● **What the task asks**: Output exactly the lines below from the one containing "height: 50px;" to the last line, both included. Omit pictures.

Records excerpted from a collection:
::::::::::

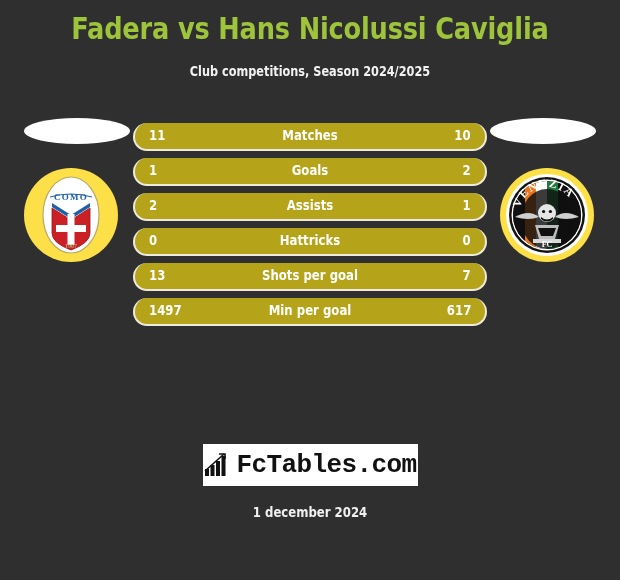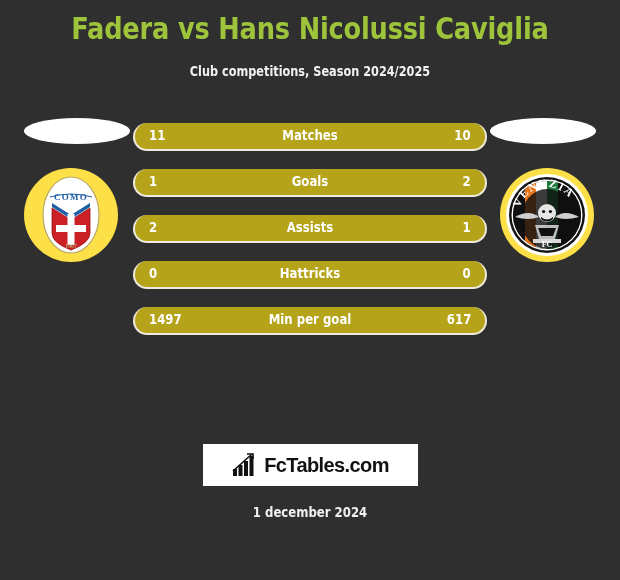--- a/index.html
+++ b/index.html
@@ -105,7 +105,7 @@
   .stat-row {
     position: relative;
     height: 28px;
-    margin-bottom: 18px;
+    margin-bottom: 7px;
     background: #b5a31a;
     border-radius: 14px;
     border-bottom: 2px solid #efeade;

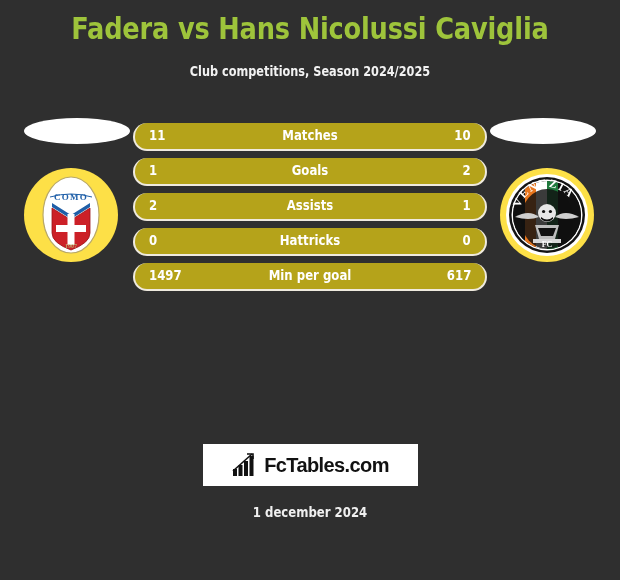--- a/index.html
+++ b/index.html
@@ -264,6 +264,11 @@
     </div>
 
 
+    <div class="stat-row">
+      <span class="stat-home">13</span>
+      <span class="stat-label">Shots per goal</span>
+      <span class="stat-away">7</span>
+    </div>
 
     <div class="stat-row">
       <span class="stat-home">1497</span>

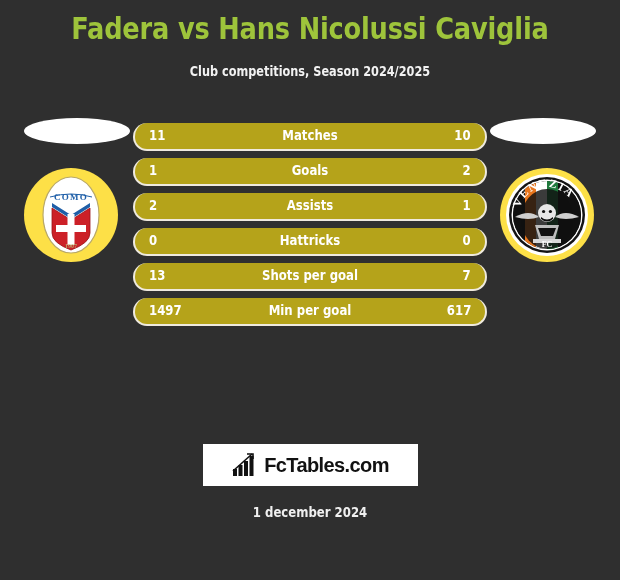--- a/index.html
+++ b/index.html
@@ -153,10 +153,10 @@
   }
   .fct-text {
     color: #111111;
-    font-size: 20px;
+    font-size: 26px;
     font-weight: bold;
     letter-spacing: -0.6px;
-    font-family: Liberation Sans, sans-serif;
+    font-family: Liberation Mono, monospace;
   }
 
   

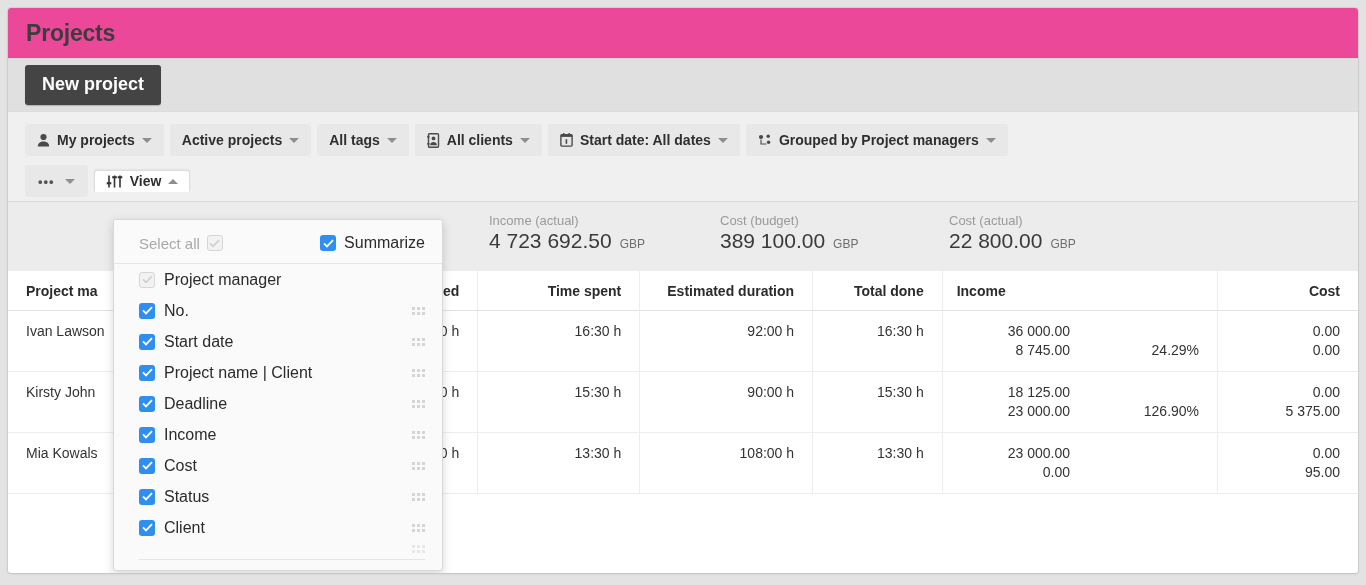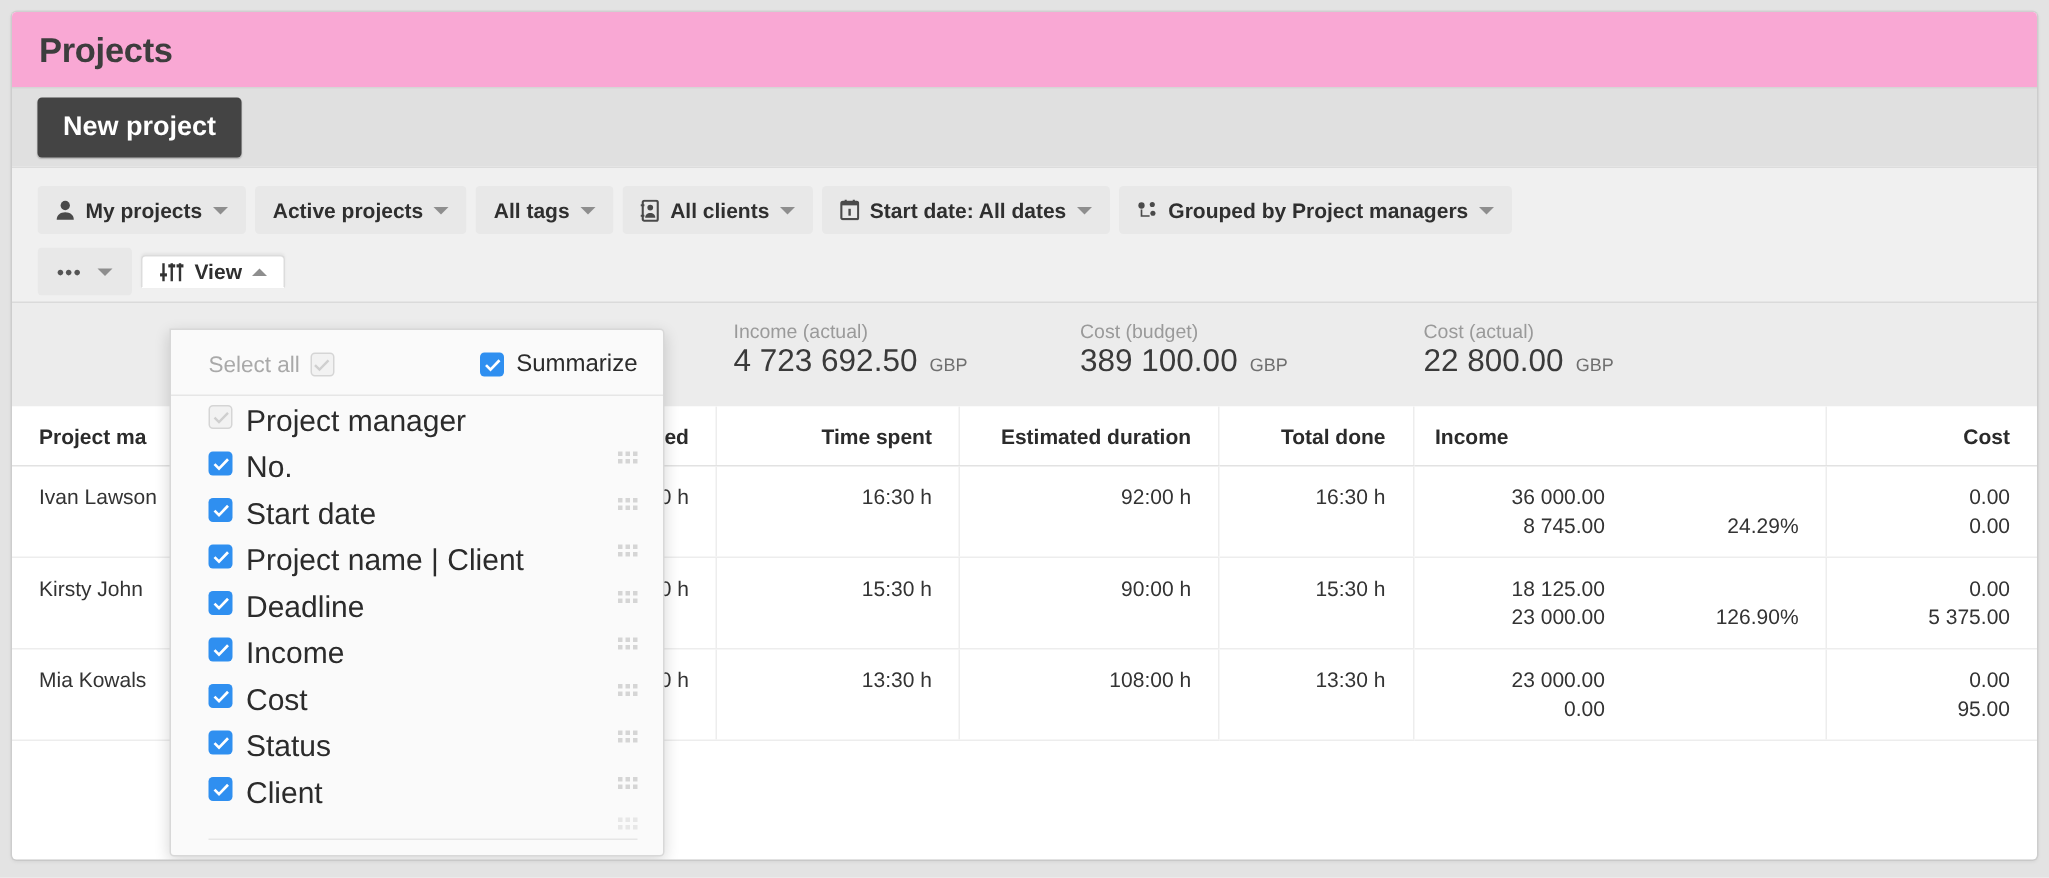--- a/index.html
+++ b/index.html
@@ -23,7 +23,7 @@
   
   .titlebar {
     height: 50px;
-    background: #f9a8d4;
+    background: #ec4899;
     display: flex;
     align-items: center;
     padding-left: 18px;

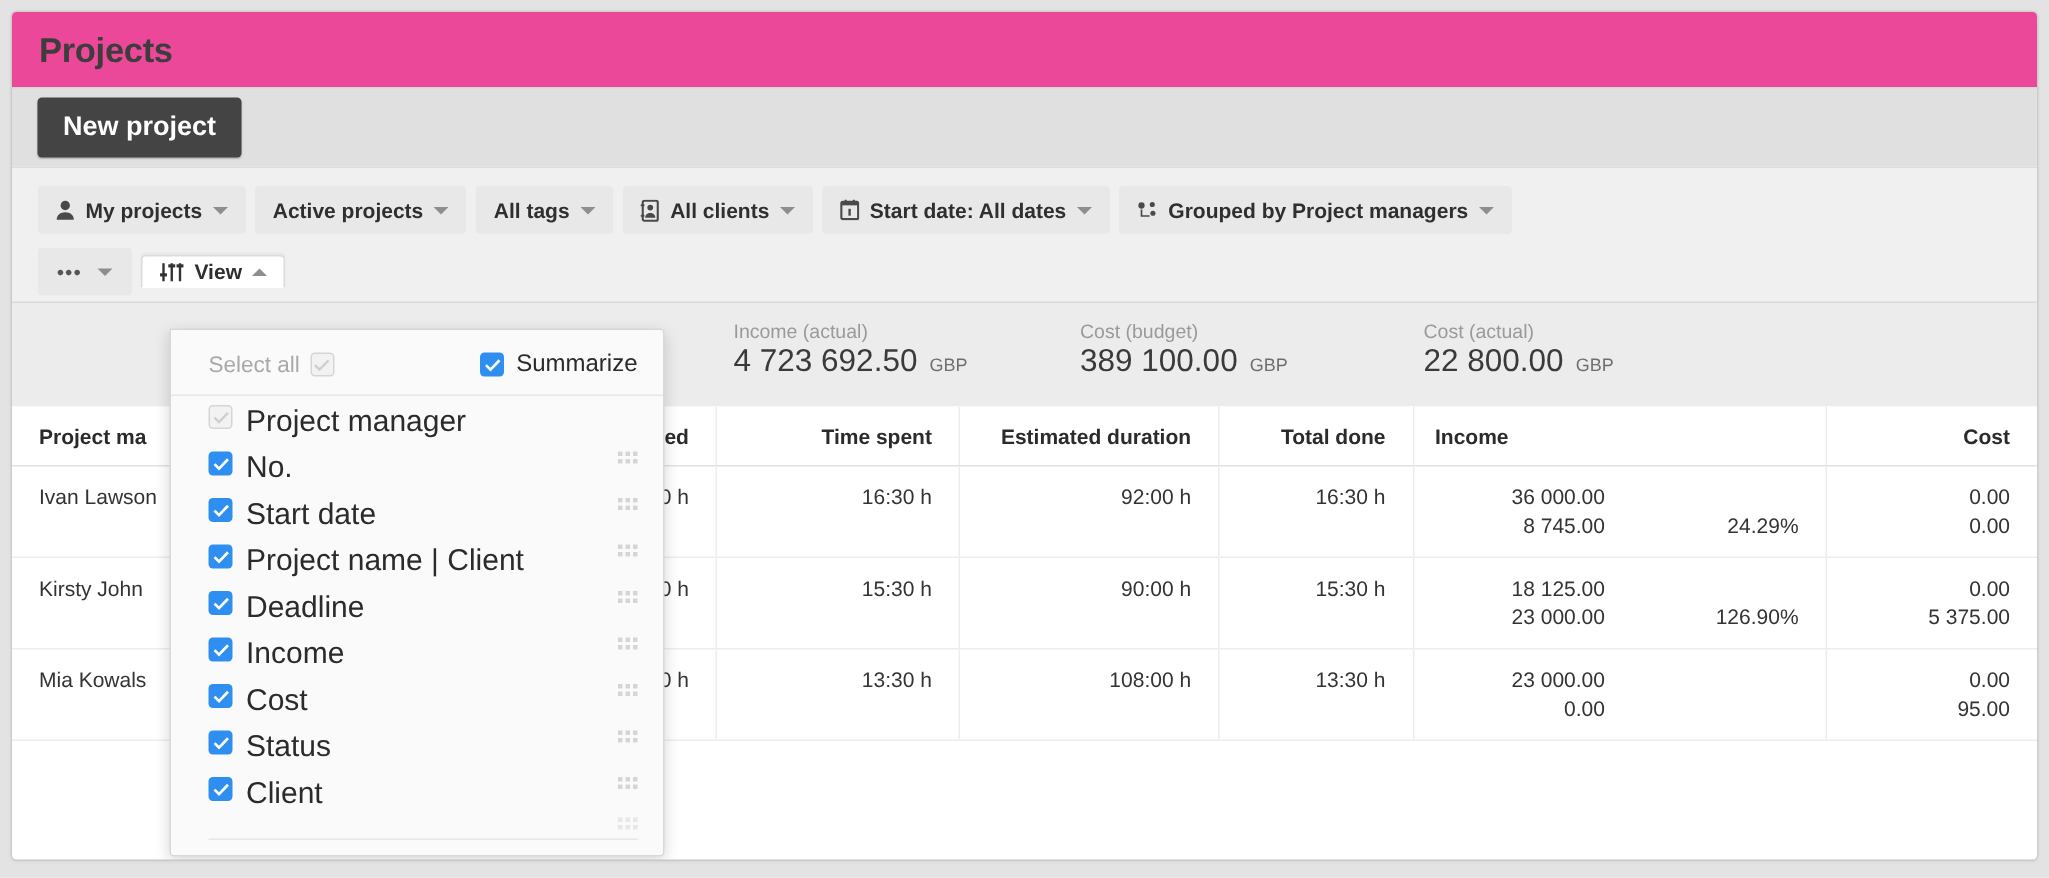--- a/index.html
+++ b/index.html
@@ -200,8 +200,9 @@
   }
   .opt {
     display: flex;
+    align-items: center;
     padding: 6px 17px 6px 25px;
-    font-size: 20px;
+    font-size: 16px;
     color: #2b2b2b;
     cursor: pointer;
     height: 31px;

::::::::::

● **Your solution**:
     height: 50px;
-    background: #f9a8d4;
+    background: #ec4899;
     display: flex;
     align-items: center;
     padding-left: 18px;

--- a/index.html
+++ b/index.html
@@ -200,8 +200,9 @@
   }
   .opt {
     display: flex;
+    align-items: center;
     padding: 6px 17px 6px 25px;
-    font-size: 20px;
+    font-size: 16px;
     color: #2b2b2b;
     cursor: pointer;
     height: 31px;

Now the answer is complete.